In a nutshell, I do expect to find planets out there teeming with viruses and very rudimentary archaebacteria-type organisms, but plants and animals by the billions are out of the question.

Then again, I do not really believe that evolution gave rise to anything bigger than phyla, so...
Previously Ithisa Kīranem, Uniltìrantokx te Skxawng.

Name from my Sakaš conlang, from Sakasul Ältäbisäl Acarankïp

"First name" is Ačankif, not Eltabiš! In Na'vi, Atsankip.

`Eylan Ayfalulukanä

Your worldview and mine are almost exactly the same, ma Uniltìrantokx!

Yawey ngahu!
pamrel si ro [email protected]

Meuiama Tsamsiyu (Toruk Makto)

So you believe then that we are simply a mistake? Evolution did not lead to us? We were always meant to be what we are? I don't buy that.

Evolution is mutation caused by some extremes. Climate shift, let's say to the colder spectrum, creates organisms to bulk up on fats for insulation. On layered hairs for protection from water and wind in order to survive. As the climate bounces back to warm, some of those traits might disappear or turn off as the centuries and milliniums pass.

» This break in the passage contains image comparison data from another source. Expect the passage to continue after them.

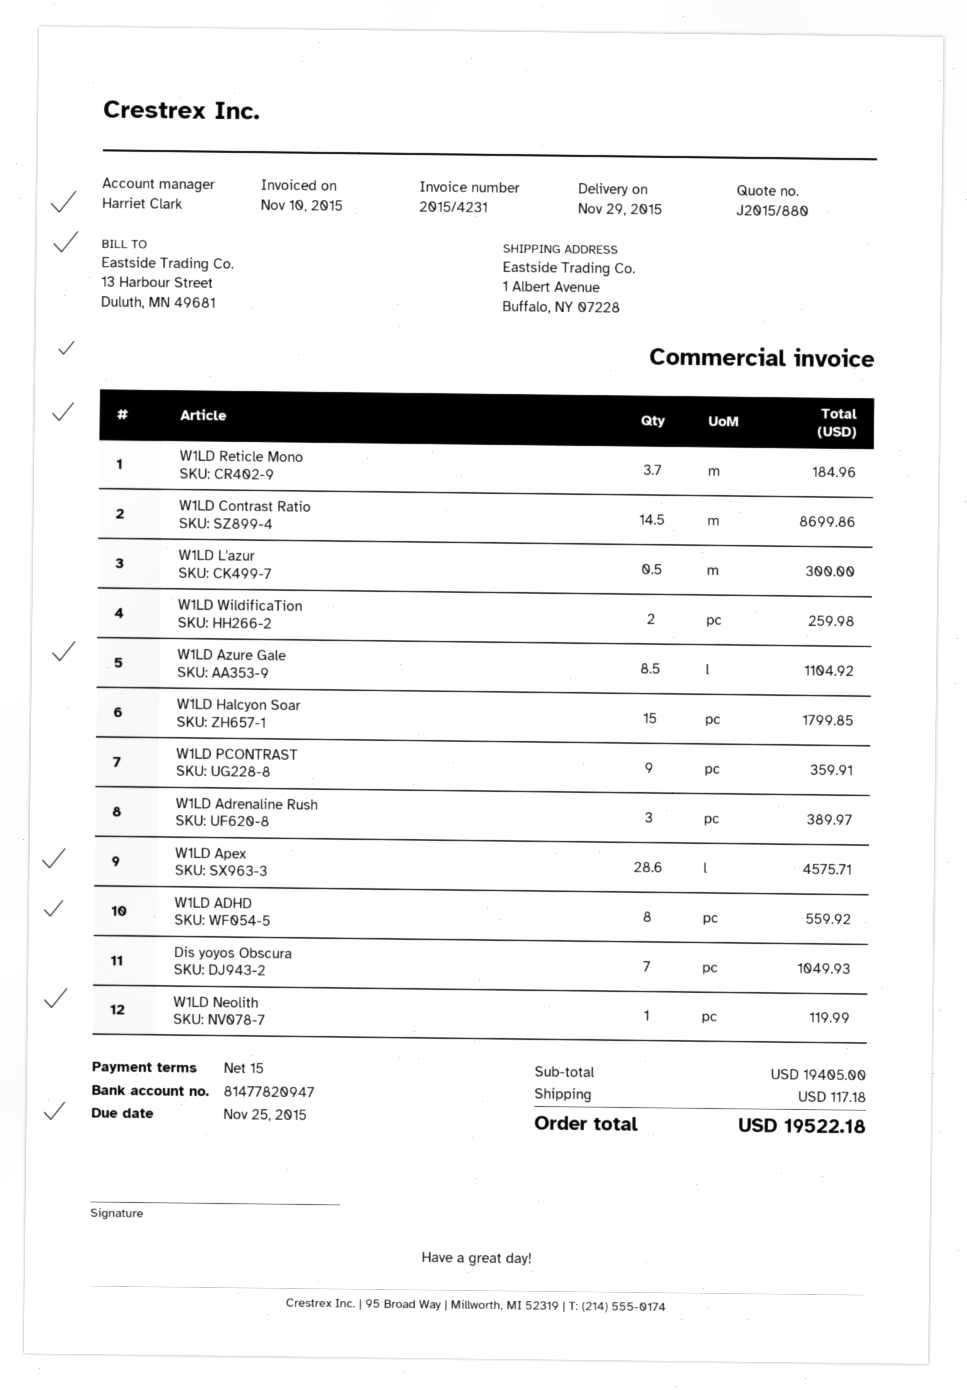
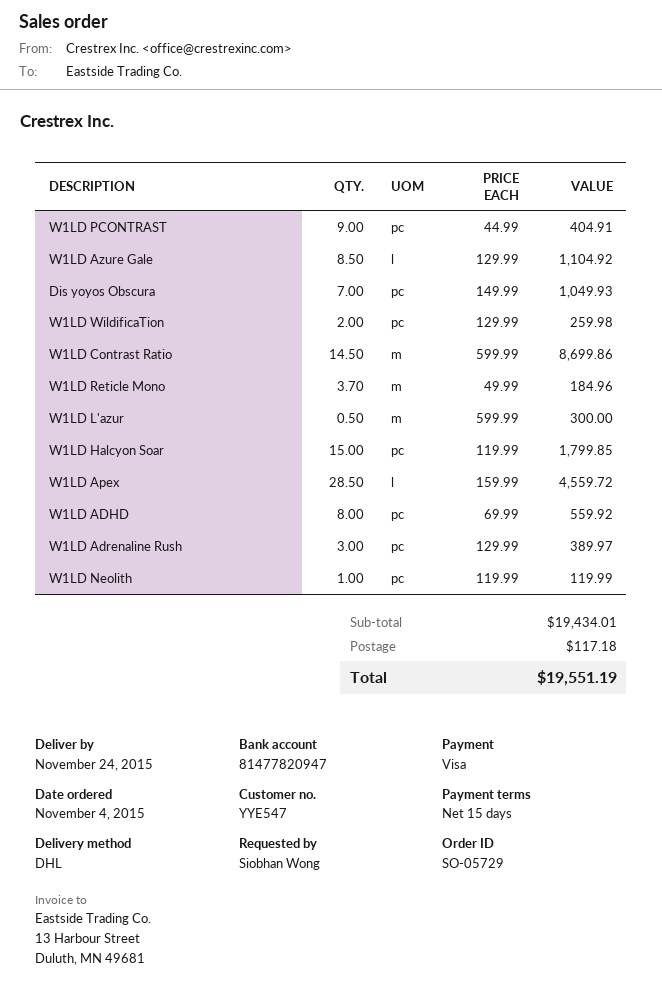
delivery date: 2015-11-29 -> 2015-11-24
W1LD PCONTRAST: 9 for 359.91 -> 9 for 404.91
W1LD Apex: 28.6 for 4575.71 -> 28.5 for 4559.72
subtotal: 19405.00 -> 19434.01
total: 19522.18 -> 19551.19

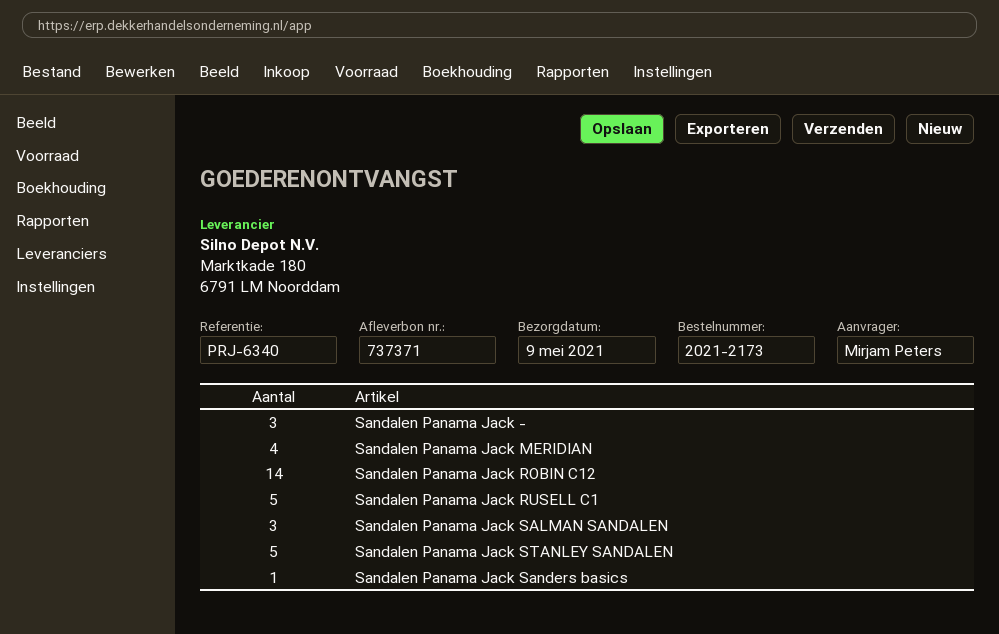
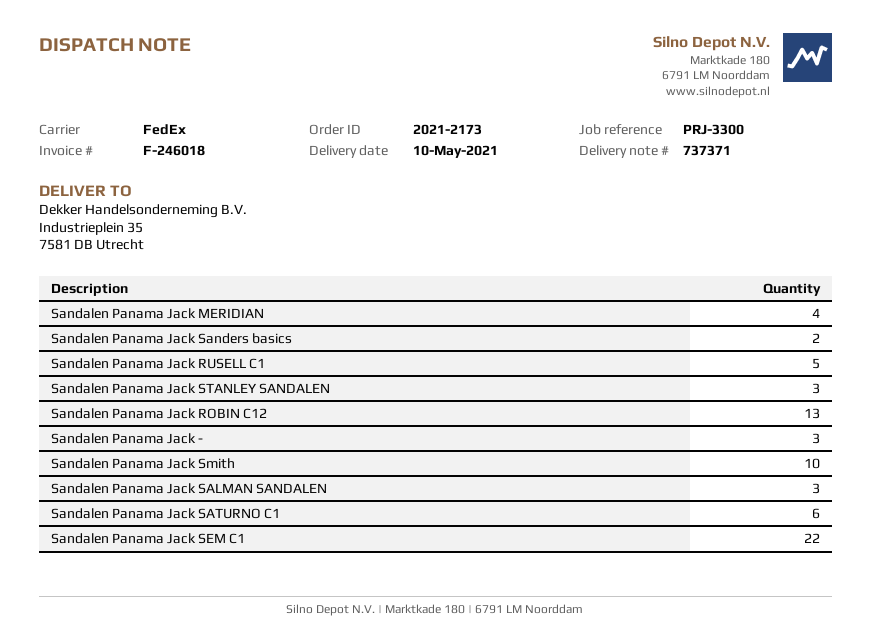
delivery date: 2021-05-09 -> 2021-05-10
reference: PRJ-6340 -> PRJ-3300
Sandalen Panama Jack ROBIN C12: 14 -> 13
Sandalen Panama Jack STANLEY SANDALEN: 5 -> 3
Sandalen Panama Jack Sanders basics: 1 -> 2
Sandalen Panama Jack Smith: none -> 10
Sandalen Panama Jack SATURNO C1: none -> 6
Sandalen Panama Jack SEM C1: none -> 22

Other organisms migrate. Therefore moving an entire ecosystem with them, therefore allowing for further mutation to adapt to the new terrains they encounter.

Niri, you might appreciate this. There is a breed of desert lion in the Horn of Africa completely cut off from the others of it's kind due to the geological activity that is going on in that region... they have evolved and are doing pretty well in this new environment. I can't imagine lions doing too well in a rock and sand environment, yet they do. In fact, they are one mountain pass away from being able to taste seafood.

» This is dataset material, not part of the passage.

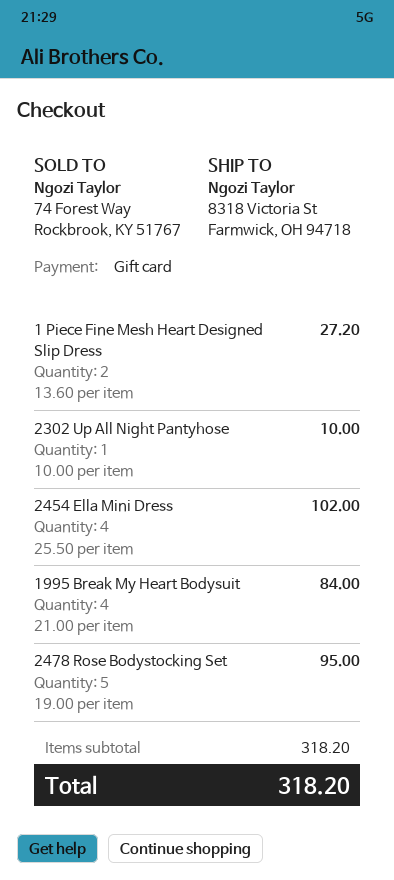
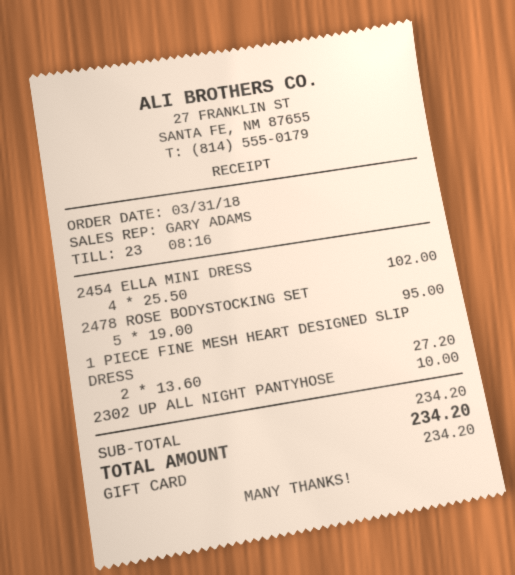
1995 Break My Heart Bodysuit: 4 x 21.00 = 84.00 -> none
subtotal: 318.20 -> 234.20
total: 318.20 -> 234.20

Evolution, to me is mutation. A blast from the sun sheering off a layer of our protective atmosphere, allowing in radiation and therefore blasting the organisms of life below. Forcing them in a cancerous thrust to evolve of perish.

But this is just MY opinion. I do recognize your two opinions as well. It does make the mind wonder...

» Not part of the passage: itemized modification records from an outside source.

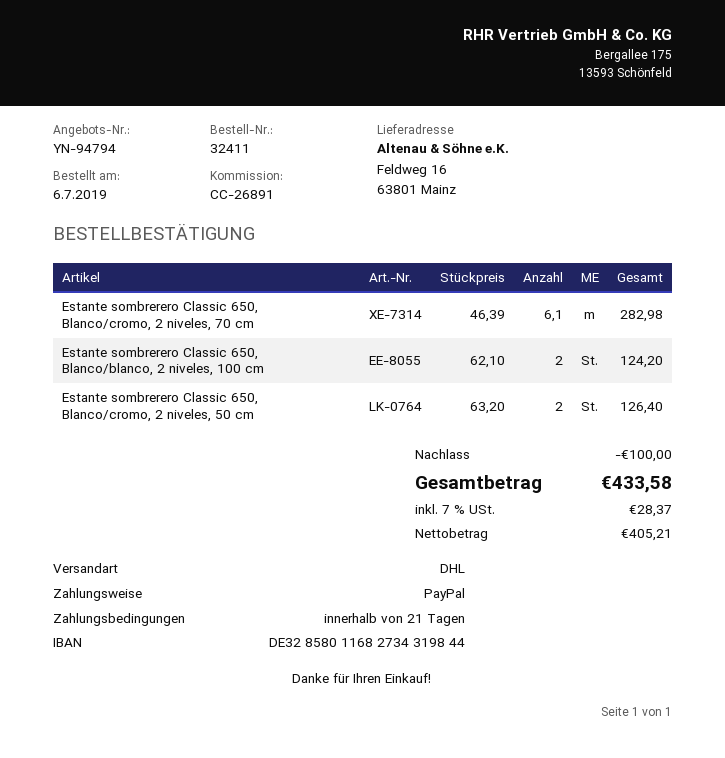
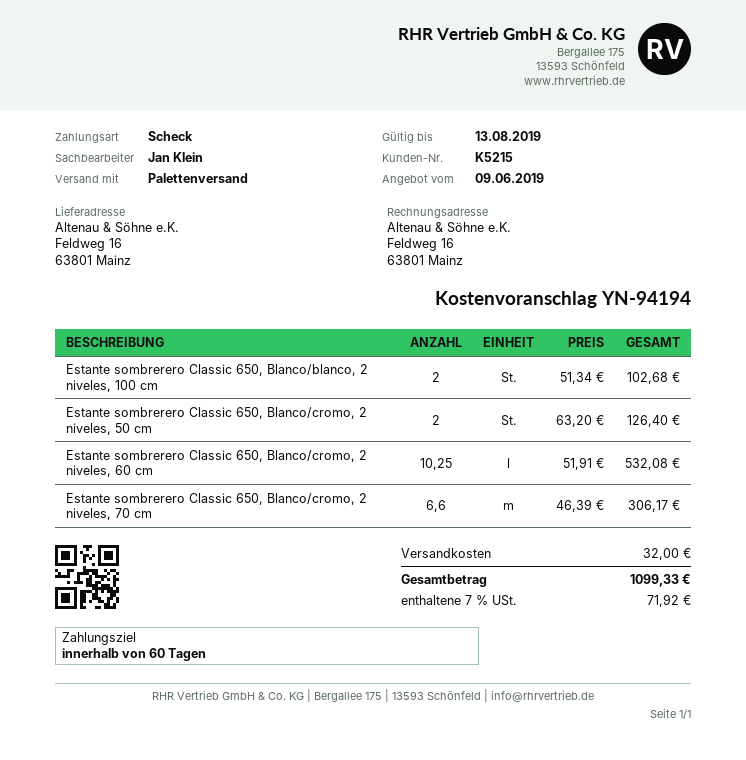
quote number: YN-94794 -> YN-94194
payment terms: 21 days -> 60 days
payment method: PayPal -> cheque
shipping method: DHL -> pallet freight
Estante sombrerero Classic 650, Blanco/cromo, 2 niveles, 70 cm: 6.1 x 46.39 = 282.98 -> 6.6 x 46.39 = 306.17
Estante sombrerero Classic 650, Blanco/blanco, 2 niveles, 100 cm: 2 x 62.10 = 124.20 -> 2 x 51.34 = 102.68
Estante sombrerero Classic 650, Blanco/cromo, 2 niveles, 60 cm: none -> 10.25 x 51.91 = 532.08
discount: 100.00 -> none
shipping: none -> 32.00
tax: 7% = 28.37 -> 7% = 71.92
total: 433.58 -> 1099.33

"He who destroys a good book kills reason itself." -John Milton

"Mathematics is the gate and key to the sciences." -Roger Bacon

"There is only one good, knowledge, and one evil, ignorance." -Socrates

Niri Te

 Ma Meuiama. I find the story of the lions very interesting. and heartening.  I feel that there are many place where life may only be single celled, but also a fair number of places in the universe where, while they are different from us, there will be very complex critters.
I believe that "Eywa" did a LOT of creating after the universe was set into motion.
Tokx alu tawtute, Tirea Le Na'vi

Seze Mune

So long as we are considering various beliefs and opinions,  I would like to put forth some of my own thoughts (intending no disrespect to anyone else's) ....my own sense is that to suppose that out of the entire universe (known and unknown) there is only ONE planet with so-called sentient life forms on it verges on incredible.

At the same time, we limit our definitions of living things to what we find in our 3-D world.  If various quantum theories are correct in any way, EVERYthing at its basic level exists in five to eleven dimensions, and only where that energy intersects with our 3-D world does it create physicality.  Mind and consciousness can be channeled into the 3-D world but does not have its real life there.  This is one of the major reasons they've been impossible to locate physically.

We are alive because we have consciousness and we conflate that with the data from our physical senses.  Imho, it is a false equation.  Your physical apparatus is the avatar you create as the self-aware spectrum of energy which is you intersects these coordinates. 

You exist in other dimensions as well and you can have a taste of this when you dream.  Remember, though, that the portion of you which interfaces with the 3-D world has to reinterpret the dream data to referents within the 3-D coordinates or your ego-self will not be able to understand it.  This is why dreams can have symbols within symbols.  At deeper levels, the data probably means something more than we can truly comprehend at our present evolutionary level of consciousness.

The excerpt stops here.